> [Supplied entries]

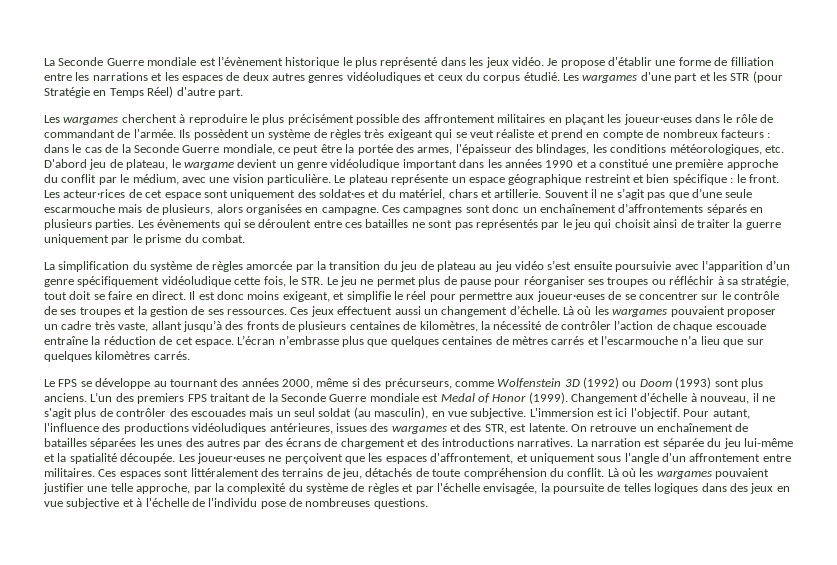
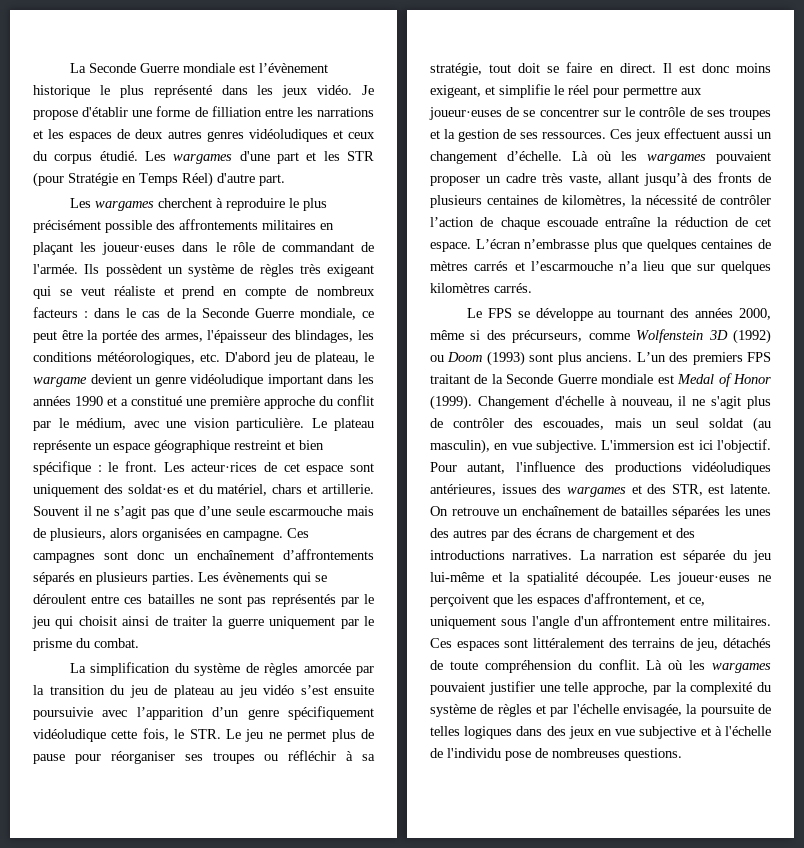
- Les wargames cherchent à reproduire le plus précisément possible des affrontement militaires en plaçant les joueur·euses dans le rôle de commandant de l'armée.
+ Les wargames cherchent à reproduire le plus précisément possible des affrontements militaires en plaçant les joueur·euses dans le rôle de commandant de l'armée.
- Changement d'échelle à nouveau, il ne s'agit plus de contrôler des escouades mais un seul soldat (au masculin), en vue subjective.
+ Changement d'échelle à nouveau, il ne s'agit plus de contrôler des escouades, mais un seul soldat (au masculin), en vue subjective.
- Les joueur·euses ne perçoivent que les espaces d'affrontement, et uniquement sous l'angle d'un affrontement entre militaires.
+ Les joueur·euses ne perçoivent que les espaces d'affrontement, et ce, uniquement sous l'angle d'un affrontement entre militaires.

> [Work task]
The line containing "- Changement d'échelle" and every line after it, through the end of the records above: output exactly those, and nothing else.

> [Result of this task]
- Changement d'échelle à nouveau, il ne s'agit plus de contrôler des escouades mais un seul soldat (au masculin), en vue subjective.
+ Changement d'échelle à nouveau, il ne s'agit plus de contrôler des escouades, mais un seul soldat (au masculin), en vue subjective.
- Les joueur·euses ne perçoivent que les espaces d'affrontement, et uniquement sous l'angle d'un affrontement entre militaires.
+ Les joueur·euses ne perçoivent que les espaces d'affrontement, et ce, uniquement sous l'angle d'un affrontement entre militaires.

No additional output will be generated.